# Is asterisk SMS warning possible?



## gnoma (May 4, 2010)

Hi 
I have a data center and an Asterisk voip server and a gateway to the GSM and telefone operators in Bulgaria.
So is it possible to make the voip server also a verry sample monitoring system and if anything's wrong in the data center and the server system, it sends SMS warning trough the gateway and GSM operator to me (the system administrator)?


----------



## SirDice (May 4, 2010)

Ask your GSM provider. They usually have a SMS gateway you can access using SMTP or HTTP. It'll be relatively easy to script something for that.

AFAIK Asterisk isn't capable of sending or receiving SMS messages.


----------



## Zare (May 4, 2010)

You should be able to send SMS messages via that GSM gateway alone, you don't need Asterisk for that. Telnet to gateway, type *AT* to test connection, press enter, you should receive *OK*. Then type *AT+CMGF=?*, if you get *+CMGF: (0,1)* as output, your gateway can send SMS (1 marks text mode). Type *AT+CMGF=1* to enter text mode. After any successful AT command you should receive *OK*, always.

Type *AT+CMGW="+385911234567"*, replace that number with full cellphone number (country / operator code included) you wish to send to. Press enter. You should get *>* prompt, so type your message and terminate it with Ctrl+Z. The gateway should output the number which indicates internal message number, and *OK*. Type *AT+CMSS=1* where 1 is the internal message number of your previously typed message. The gateway should now send the message, and output *OK*.

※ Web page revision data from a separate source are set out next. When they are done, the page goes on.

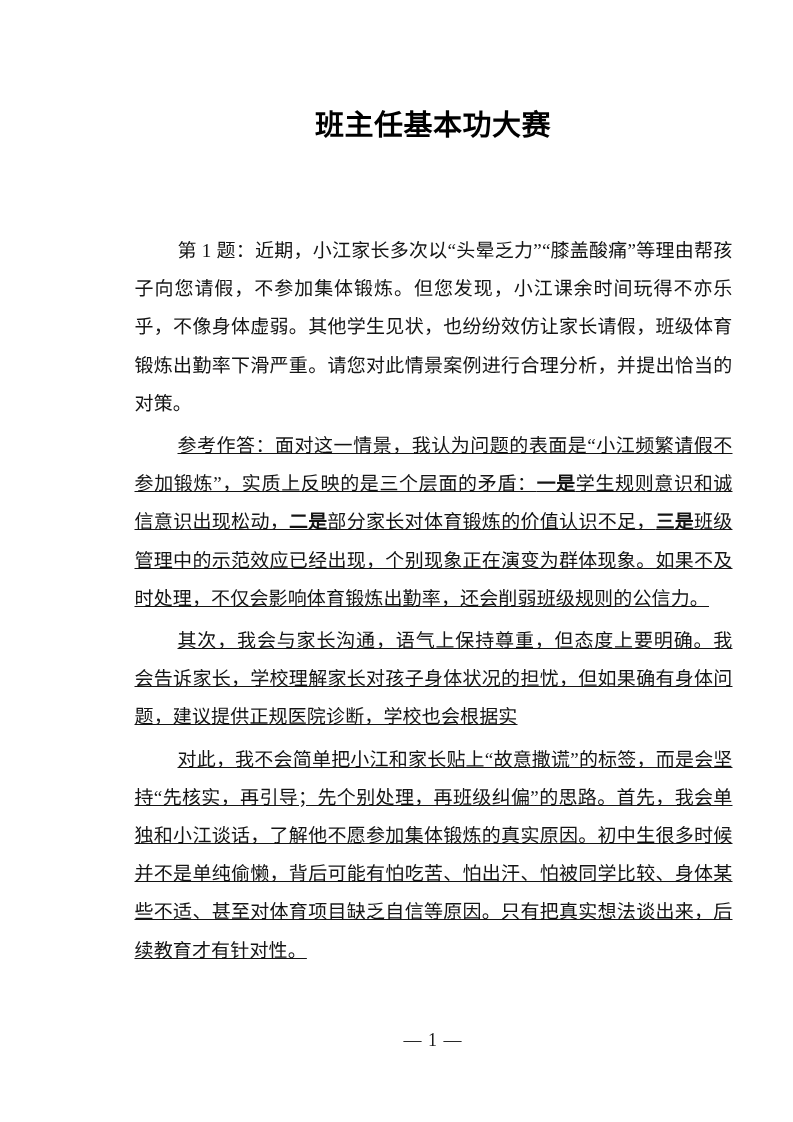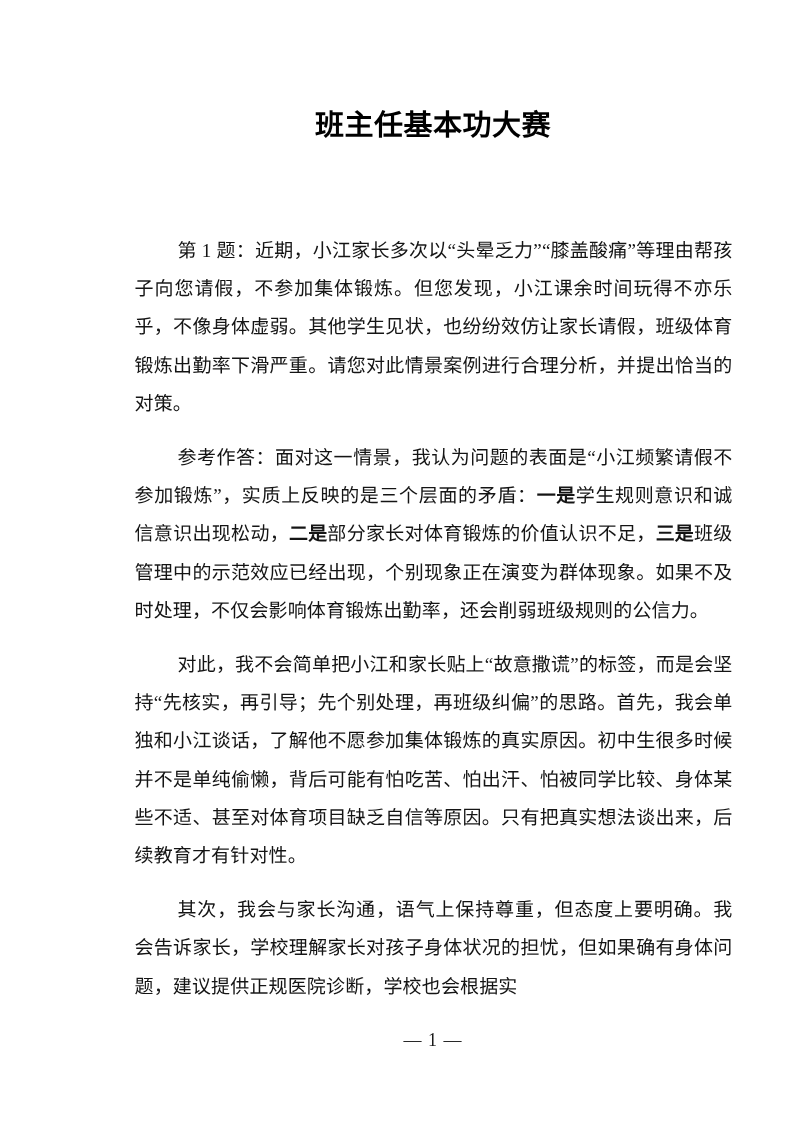"参考作答：面对这一情景，我认为问题的表面是“小江频繁请假不参加锻炼”，实质上反映" .para + .para { margin-top: 16px -> 4px; text-decoration: none -> underline }
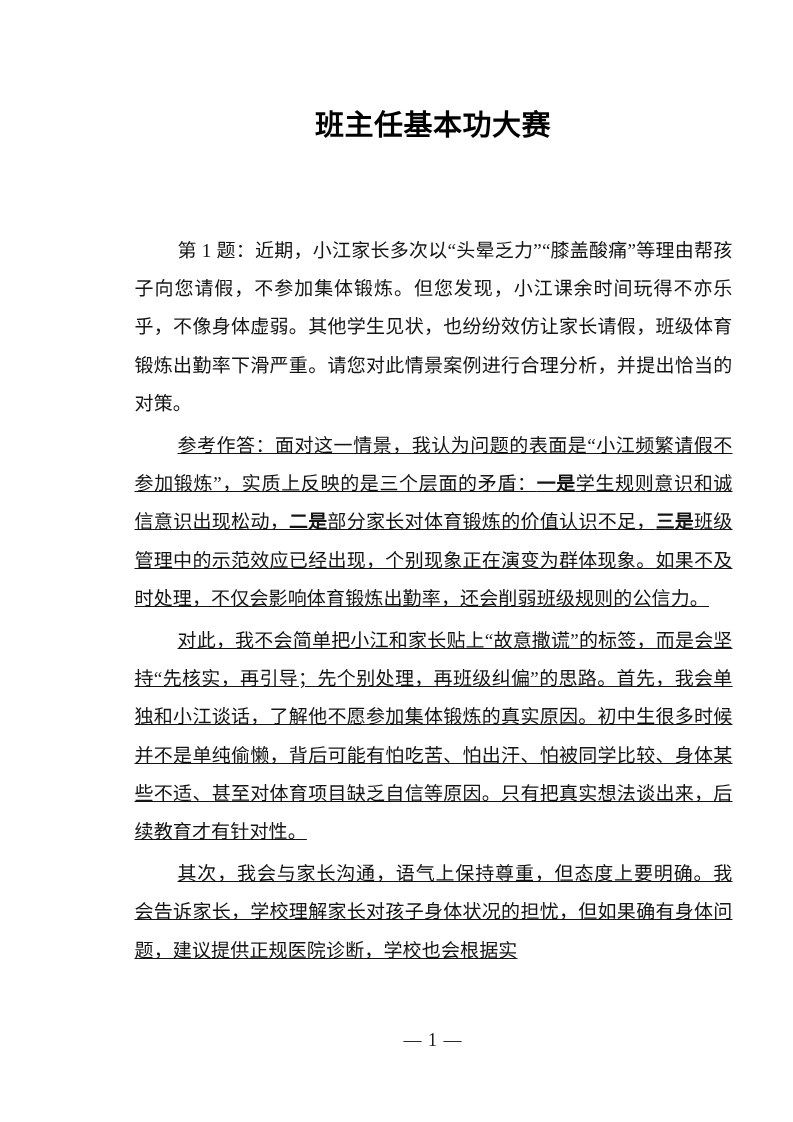"对此，我不会简单把小江和家长贴上“故意撒谎”的标签，而是会坚持“先核实，再引导；" p.para { order: before "其次，我会与家长沟通，语气上保持尊重，但态度上要明确。我会告诉家长，学校理解家长" -> after "其次，我会与家长沟通，语气上保持尊重，但态度上要明确。我会告诉家长，学校理解家长" }
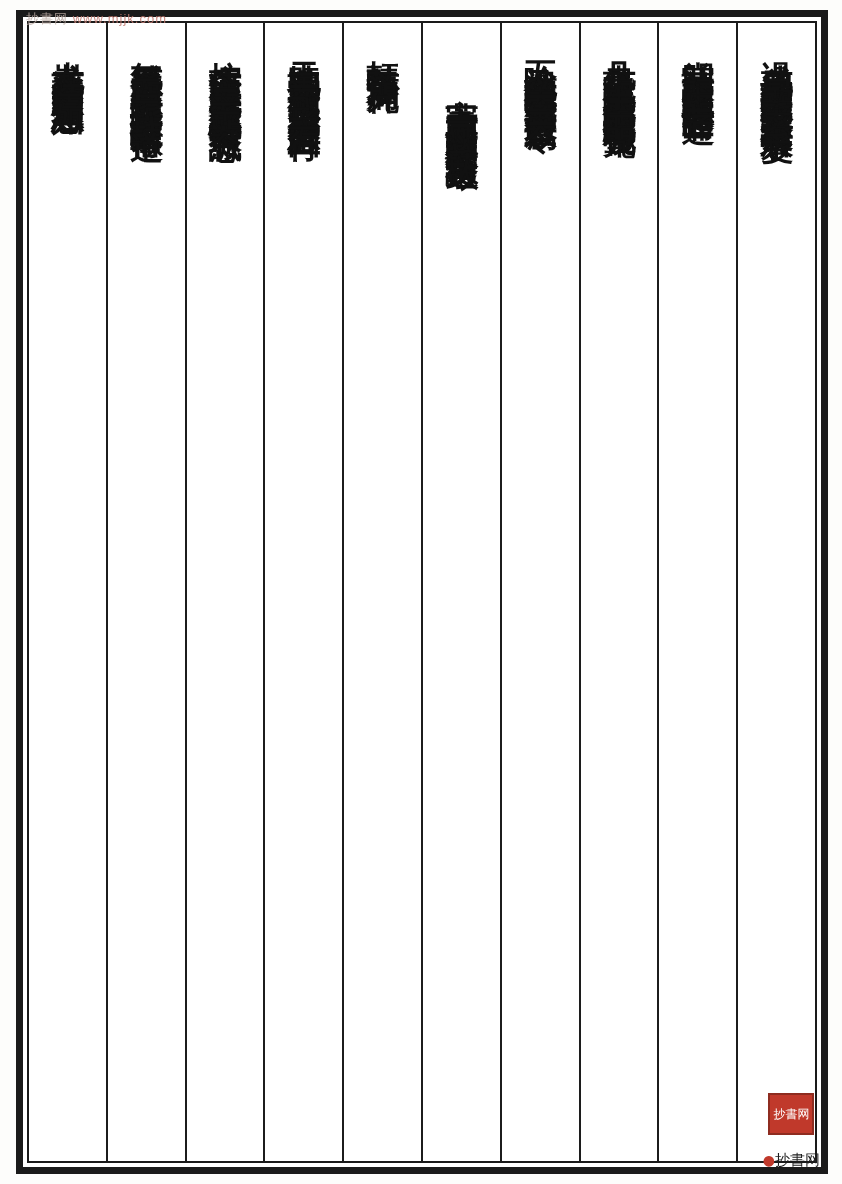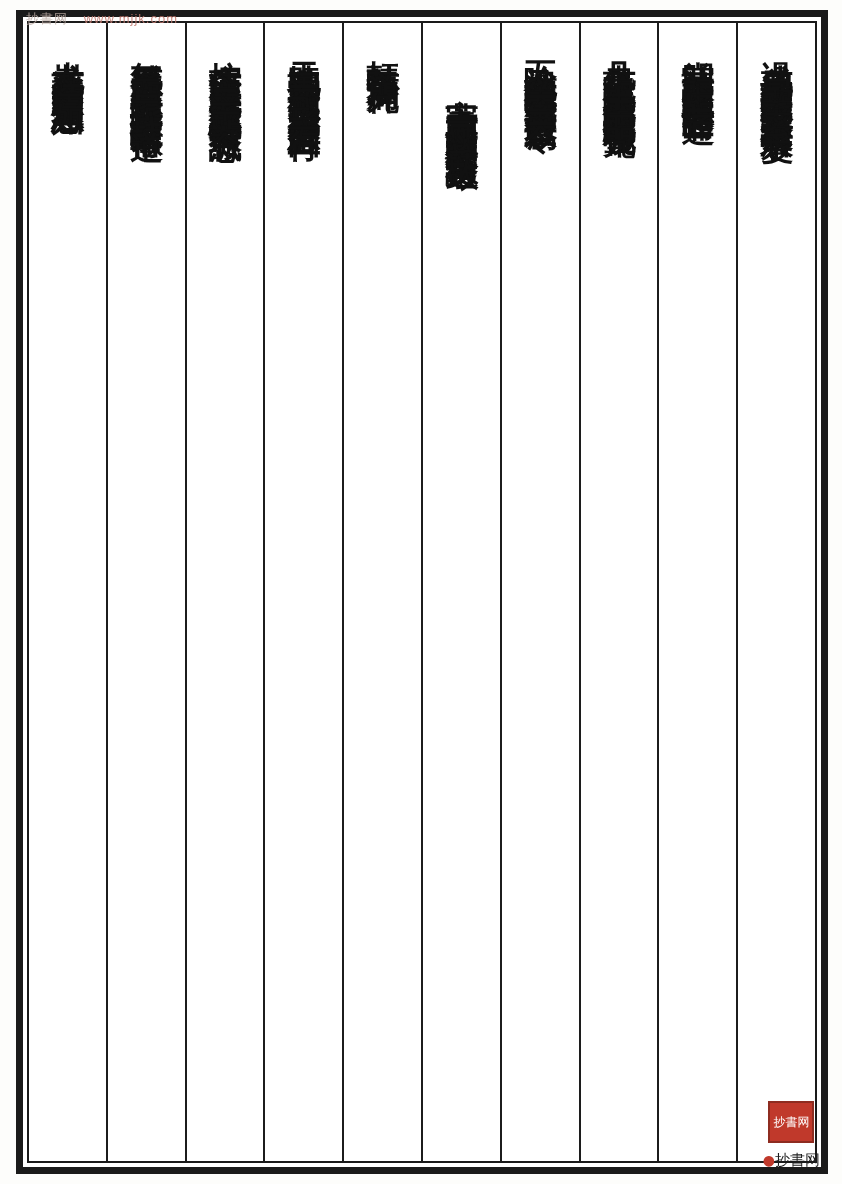"www.mjjk.com" #watermark-tl .red { margin-left: 11px -> none }
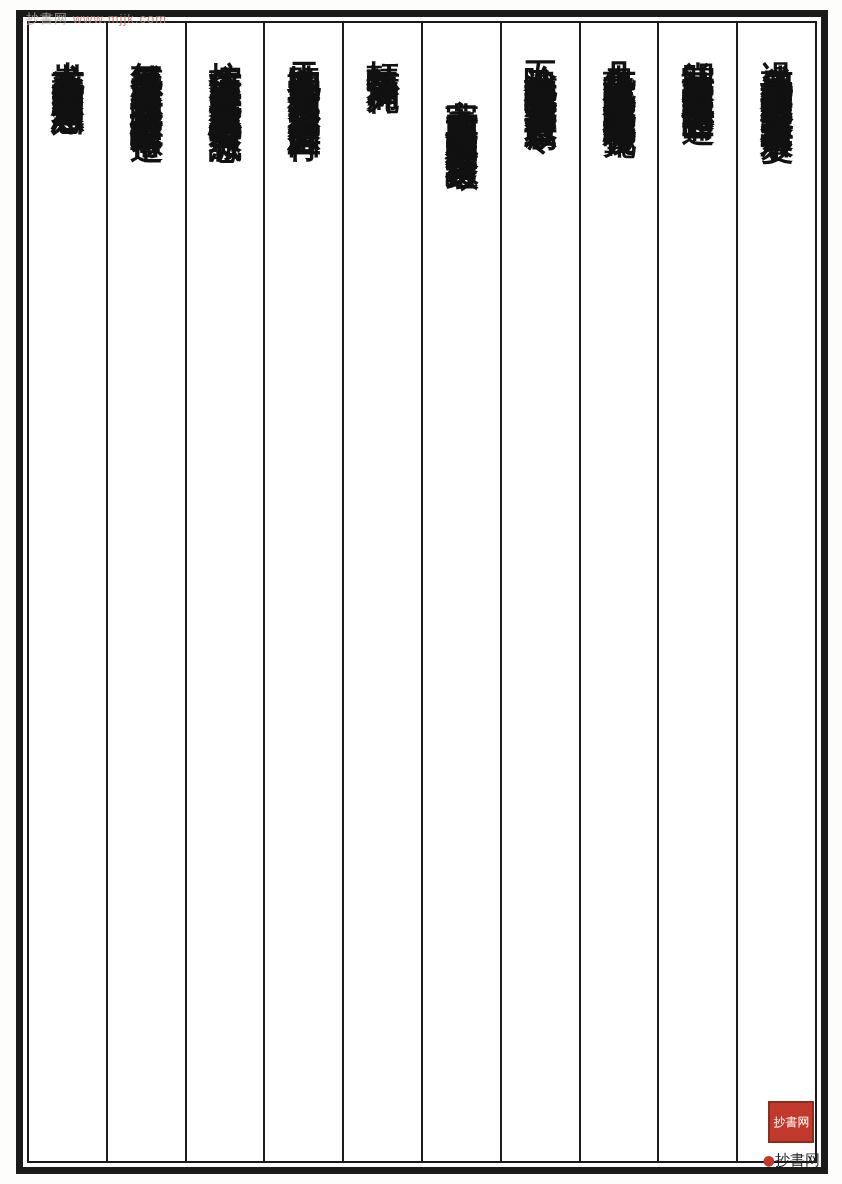"●抄書网" #stamp-caption { margin-top: 8px -> 16px }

The last command should also output message reference number. Some gateways understand delivery confirmation messages, thus, when your message is received by other party, if your gateway knows how to handle it, it will output that event with appropriate message reference number.


----------



## gnoma (May 5, 2010)

OK this about the gateway is cool 
thx, I'll try to do some things in monday and see how is it goning. 
And if it's fine I will only have to make a script that do this automaticly if any of the servers stop responding to ping  This is very cool, I didn't expect to be so simple 
thank you 
And about the asterisk, it is on that server anyway becos there are the gateways, but I didn't know that it can't send a messeges. 10x


----------



## SirDice (May 6, 2010)

This is something I found while looking for an SMTP or HTTP gateway. It does require zaptel hardware though.

http://www.voip-info.org/wiki/view/Asterisk+cmd+Sms


----------